David Grossman, lauréat du Man Booker International Prize

L'auteur israélien David Grossman, lauréat du prestigieux Man Booker International Prize.
L'auteur israélien David Grossman, lauréat du prestigieux Man Booker International Prize. [Daniel Leal-Olivas - AFP]
David Grossman a remporté mercredi à Londres le prestigieux Man Booker International Prize pour "Un cheval entre dans un bar", un douloureux portrait de la société israélienne. C'est la première fois qu'un auteur israélien gagne cette récompense.

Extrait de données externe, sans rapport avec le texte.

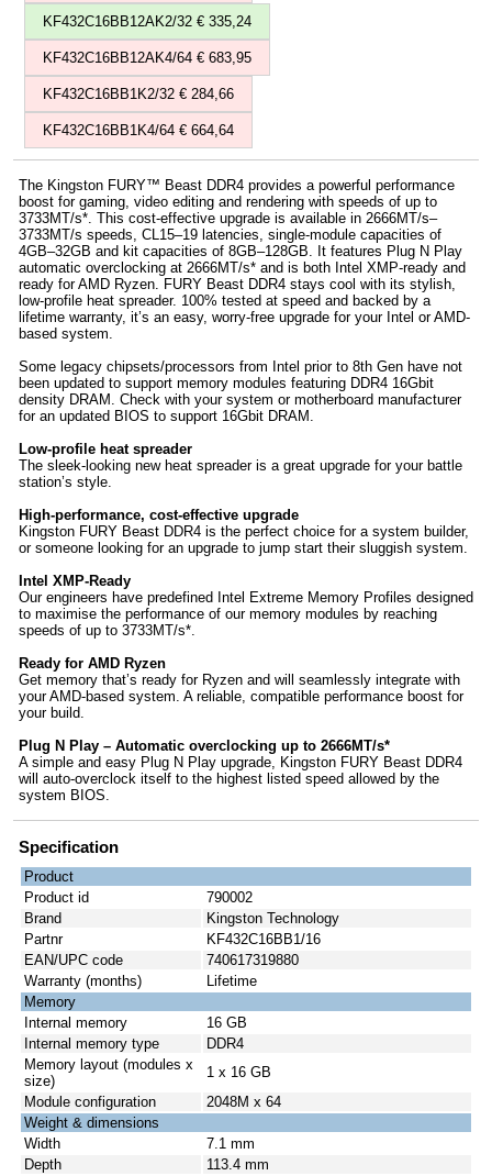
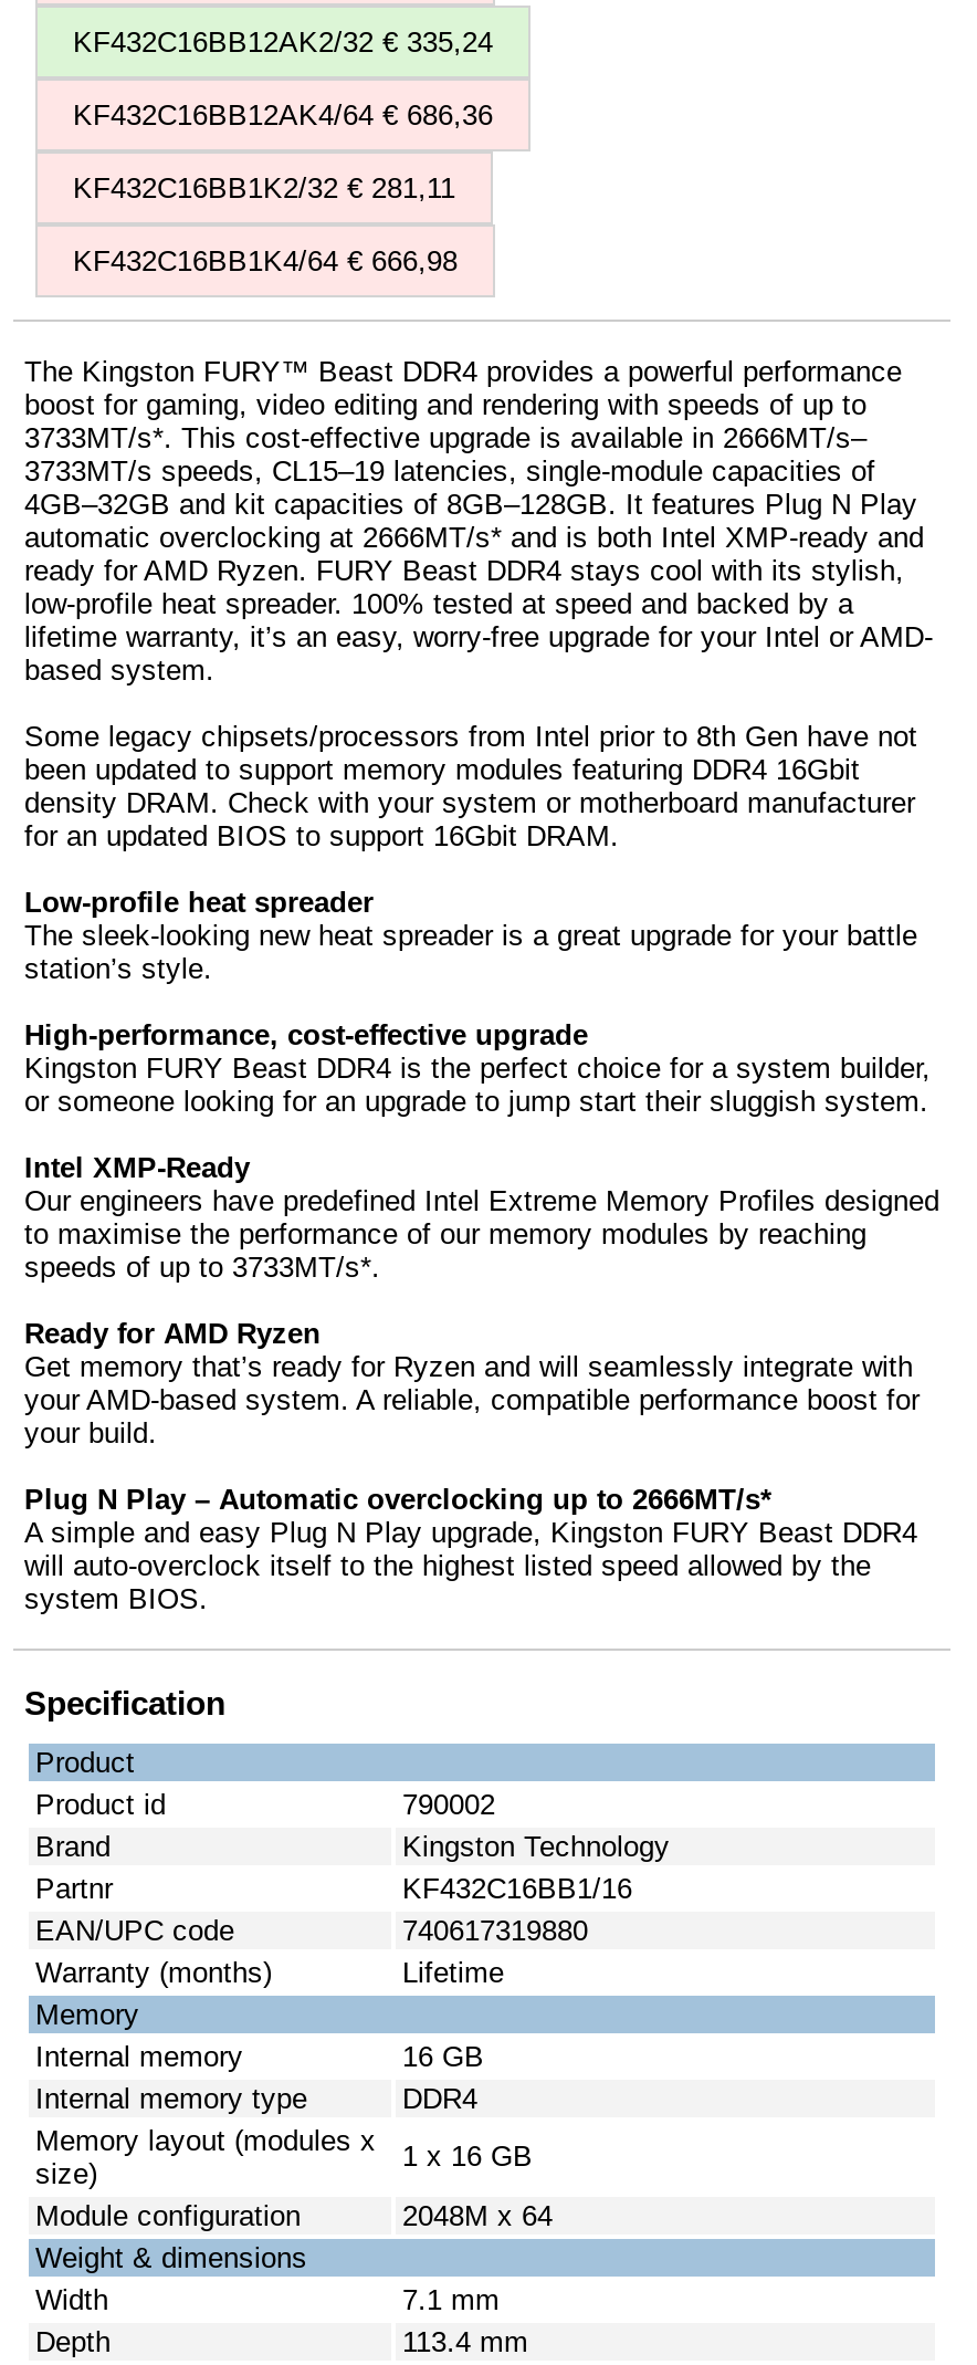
[43,49,251,66] KF432C16BB12AK4/64 € 683,95 -> [73,98,493,132] KF432C16BB12AK4/64 € 686,36
[43,86,234,102] KF432C16BB1K2/32 € 284,66 -> [73,171,455,205] KF432C16BB1K2/32 € 281,11
[43,122,234,138] KF432C16BB1K4/64 € 664,64 -> [73,244,458,278] KF432C16BB1K4/64 € 666,98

Le roman a été traduit en anglais sous le titre "A Horse Walks Into a Bar" par la Britannique Jessica Cohen, dont "l'extraordinaire" traduction a été "saluée par le jury", a précisé le président du jury Nick Barley.

"Nous avons été époustouflés par la volonté de M. Grossman de prendre des risques aussi bien émotionnels que stylistiques", a-t-il salué.

Théâtre de la vraie vie

"Un cheval entre dans un bar" (Ed. du Seuil), le début d'une blague dont le lecteur ne connaîtra jamais la chute, est le premier roman de l'écrivain israélien depuis le décès de son fils, mort en 2006 au Liban pendant son service militaire.

Après cette tragédie, survenue alors que David Grossman achevait l'écriture d'"Une femme fuyant l'annonce" (prix Médicis étranger en 2011), l'écrivain n'avait publié qu'un seul récit sous forme de poème, "Tombé hors du temps".

Lers livres de David Grossman, auteur réputé d’essais engagés qui ont ébranlé l'opinion israélienne et internationale, ont été traduits en 30 langues.

mcc/ats

Publié le 15 juin 2017 - Modifié le 15 juin 2017

Le livre

Sur la scène d’un club miteux, dans la petite ville côtière de Netanya en Israël, le comique Dovalé G. distille ses plaisanteries salaces, interpelle le public, s’en fait le complice pour le martyriser l’instant d’après. Dans le fond de la salle le juge Avishaï Lazar, écoute avec répugnance le délire verbal de l’humoriste.

Mais peu à peu le discours part en vrille et se délite sous les yeux des spectateurs médusés. Car ce soir-là Dovalé met à nu la déchirure de son existence.